▶ **Problem**: Among the lines below, copy each one in which "install" appears.
BEGIN
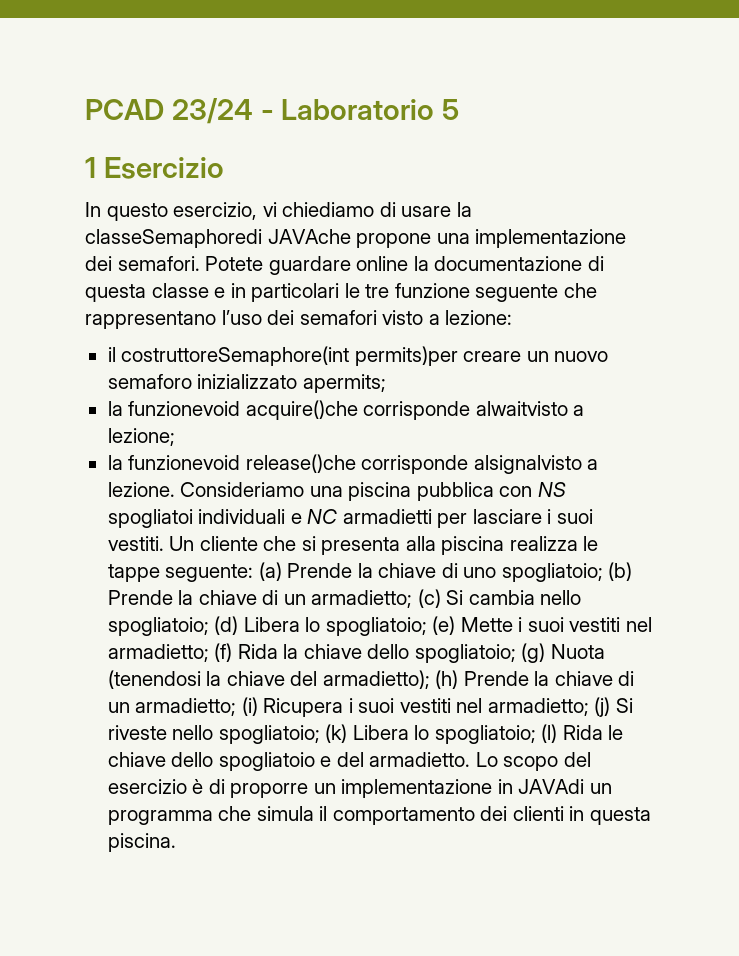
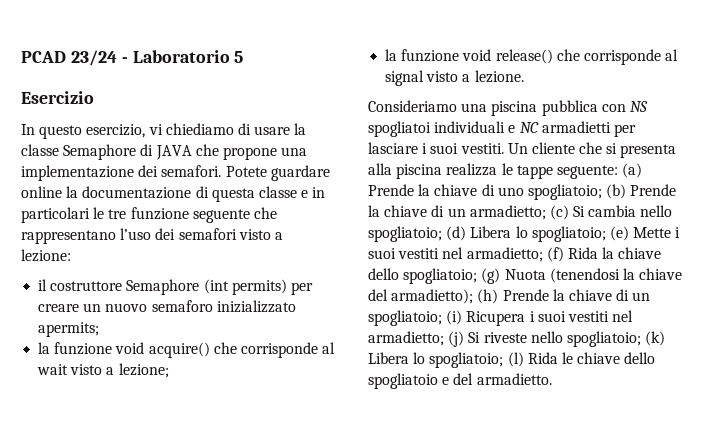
- 1 Esercizio
+ Esercizio
- In questo esercizio, vi chiediamo di usare la classeSemaphoredi JAVAche propone una implementazione dei semafori.
+ In questo esercizio, vi chiediamo di usare la classe Semaphore di JAVA che propone una implementazione dei semafori.
- il costruttoreSemaphore(int permits)per creare un nuovo semaforo inizializzato apermits;
+ il costruttore Semaphore (int permits) per creare un nuovo semaforo inizializzato apermits;
- la funzionevoid acquire()che corrisponde alwaitvisto a lezione;
- la funzionevoid release()che corrisponde alsignalvisto a lezione. Consideriamo una piscina pubblica con NS spogliatoi individuali e NC armadietti per lasciare i suoi vestiti.
+ la funzione void acquire() che corrisponde al wait visto a lezione;
+ la funzione void release() che corrisponde al signal visto a lezione.
+ Consideriamo una piscina pubblica con NS spogliatoi individuali e NC armadietti per lasciare i suoi vestiti.
- (h) Prende la chiave di un armadietto;
+ (h) Prende la chiave di un spogliatoio;
- Lo scopo del esercizio è di proporre un implementazione in JAVAdi un programma che simula il comportamento dei clienti in questa piscina.

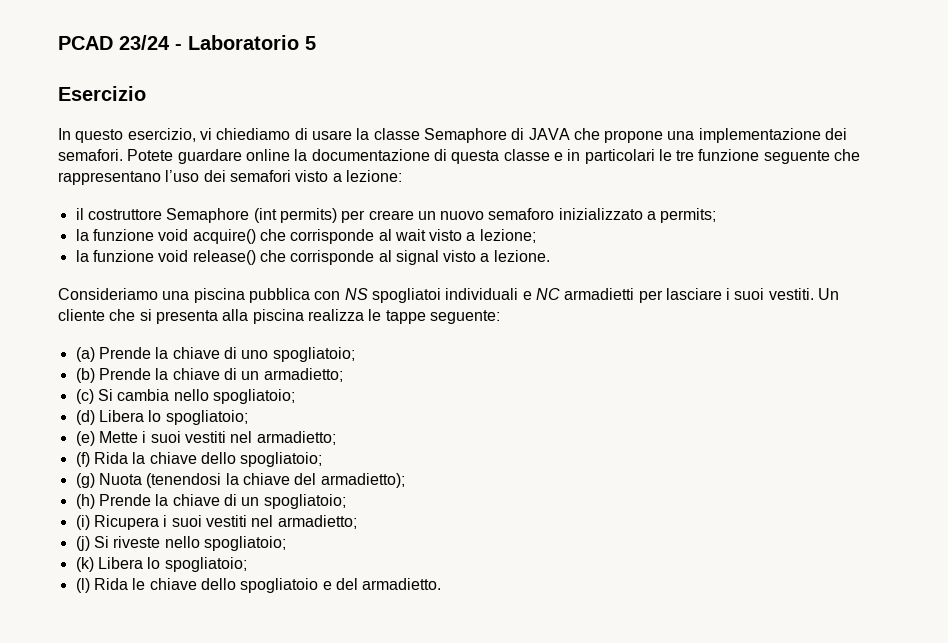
- il costruttore Semaphore (int permits) per creare un nuovo semaforo inizializzato apermits;
+ il costruttore Semaphore (int permits) per creare un nuovo semaforo inizializzato a permits;
- Un cliente che si presenta alla piscina realizza le tappe seguente: (a) Prende la chiave di uno spogliatoio; (b) Prende la chiave di un armadietto; (c) Si cambia nello spogliatoio; (d) Libera lo spogliatoio; (e) Mette i suoi vestiti nel armadietto; (f) Rida la chiave dello spogliatoio; (g) Nuota (tenendosi la chiave del armadietto); (h) Prende la chiave di un spogliatoio; (i) Ricupera i suoi vestiti nel armadietto; (j) Si riveste nello spogliatoio; (k) Libera lo spogliatoio; (l) Rida le chiave dello spogliatoio e del armadietto.
+ Un cliente che si presenta alla piscina realizza le tappe seguente:
+ (a) Prende la chiave di uno spogliatoio;
+ (b) Prende la chiave di un armadietto;
+ (c) Si cambia nello spogliatoio;
+ (d) Libera lo spogliatoio;
+ (e) Mette i suoi vestiti nel armadietto;
+ (f) Rida la chiave dello spogliatoio;
+ (g) Nuota (tenendosi la chiave del armadietto);
+ (h) Prende la chiave di un spogliatoio;
+ (i) Ricupera i suoi vestiti nel armadietto;
+ (j) Si riveste nello spogliatoio;
+ (k) Libera lo spogliatoio;
+ (l) Rida le chiave dello spogliatoio e del armadietto.

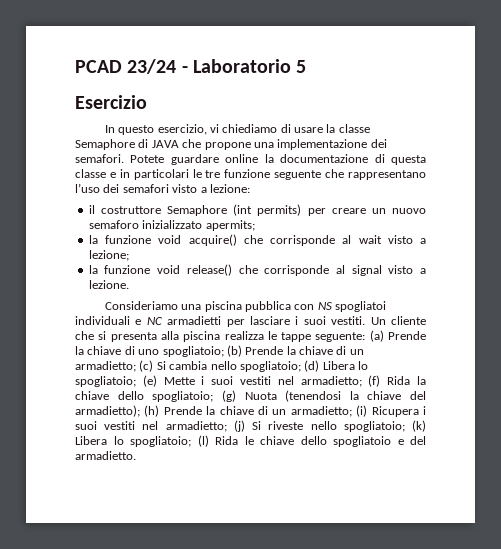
- il costruttore Semaphore (int permits) per creare un nuovo semaforo inizializzato a permits;
+ il costruttore Semaphore (int permits) per creare un nuovo semaforo inizializzato apermits;
- Un cliente che si presenta alla piscina realizza le tappe seguente:
- (a) Prende la chiave di uno spogliatoio;
- (b) Prende la chiave di un armadietto;
- (c) Si cambia nello spogliatoio;
- (d) Libera lo spogliatoio;
- (e) Mette i suoi vestiti nel armadietto;
- (f) Rida la chiave dello spogliatoio;
- (g) Nuota (tenendosi la chiave del armadietto);
- (h) Prende la chiave di un spogliatoio;
- (i) Ricupera i suoi vestiti nel armadietto;
- (j) Si riveste nello spogliatoio;
- (k) Libera lo spogliatoio;
- (l) Rida le chiave dello spogliatoio e del armadietto.
+ Un cliente che si presenta alla piscina realizza le tappe seguente: (a) Prende la chiave di uno spogliatoio; (b) Prende la chiave di un armadietto; (c) Si cambia nello spogliatoio; (d) Libera lo spogliatoio; (e) Mette i suoi vestiti nel armadietto; (f) Rida la chiave dello spogliatoio; (g) Nuota (tenendosi la chiave del armadietto); (h) Prende la chiave di un armadietto; (i) Ricupera i suoi vestiti nel armadietto; (j) Si riveste nello spogliatoio; (k) Libera lo spogliatoio; (l) Rida le chiave dello spogliatoio e del armadietto.

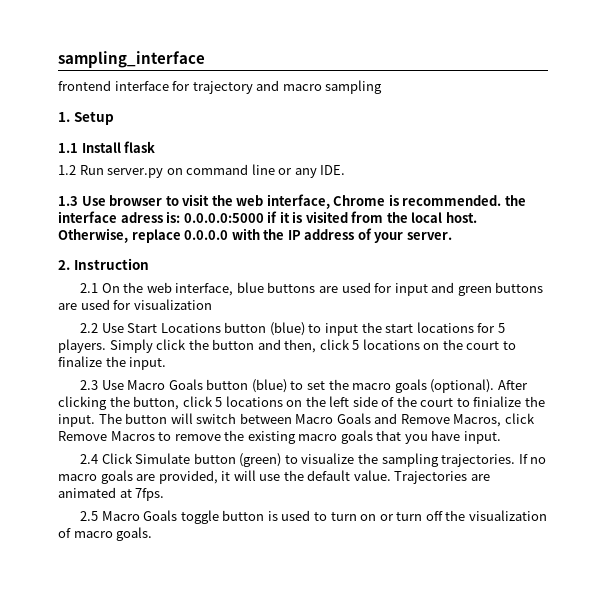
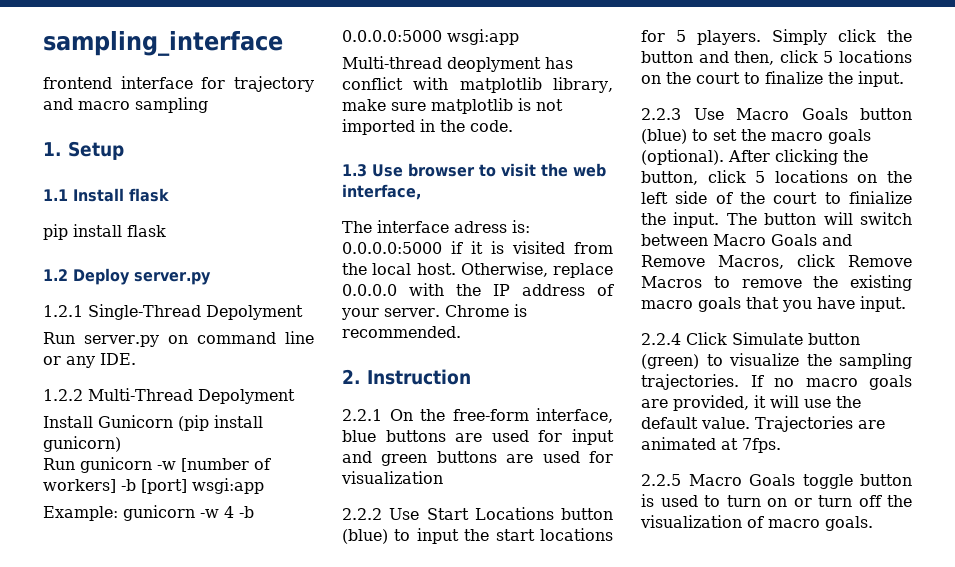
- 1.2 Run server.py on command line or any IDE.
+ pip install flask
+ 1.2 Deploy server.py
+ 1.2.1 Single-Thread Depolyment
+ Run server.py on command line or any IDE.
+ 1.2.2 Multi-Thread Depolyment
+ Install Gunicorn (pip install gunicorn)
+ Run gunicorn -w [number of workers] -b [port] wsgi:app
+ Example: gunicorn -w 4 -b 0.0.0.0:5000 wsgi:app
+ Multi-thread deoplyment has conflict with matplotlib library, make sure matplotlib is not imported in the code.
- 1.3 Use browser to visit the web interface, Chrome is recommended. the interface adress is: 0.0.0.0:5000 if it is visited from the local host.
+ 1.3 Use browser to visit the web interface,
+ The interface adress is: 0.0.0.0:5000 if it is visited from the local host.
+ Chrome is recommended.
- 2.1 On the web interface, blue buttons are used for input and green buttons are used for visualization
+ 2.2.1 On the free-form interface, blue buttons are used for input and green buttons are used for visualization
- 2.2 Use Start Locations button (blue) to input the start locations for 5 players.
+ 2.2.2 Use Start Locations button (blue) to input the start locations for 5 players.
- 2.3 Use Macro Goals button (blue) to set the macro goals (optional).
+ 2.2.3 Use Macro Goals button (blue) to set the macro goals (optional).
- 2.4 Click Simulate button (green) to visualize the sampling trajectories.
+ 2.2.4 Click Simulate button (green) to visualize the sampling trajectories.
- 2.5 Macro Goals toggle button is used to turn on or turn off the visualization of macro goals.
+ 2.2.5 Macro Goals toggle button is used to turn on or turn off the visualization of macro goals.

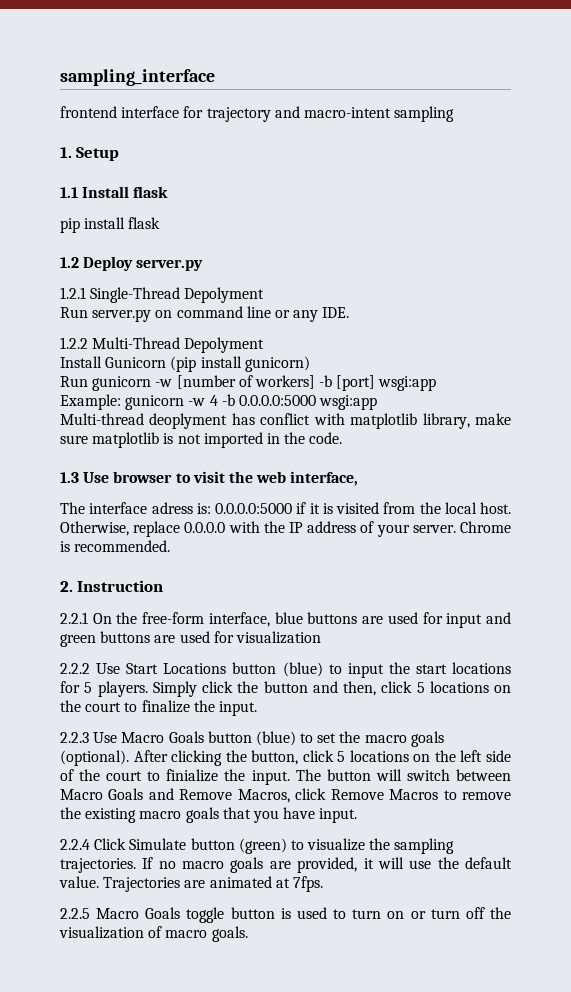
- frontend interface for trajectory and macro sampling
+ frontend interface for trajectory and macro-intent sampling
END
▶ **Exercise result**:
+ pip install flask
+ Install Gunicorn (pip install gunicorn)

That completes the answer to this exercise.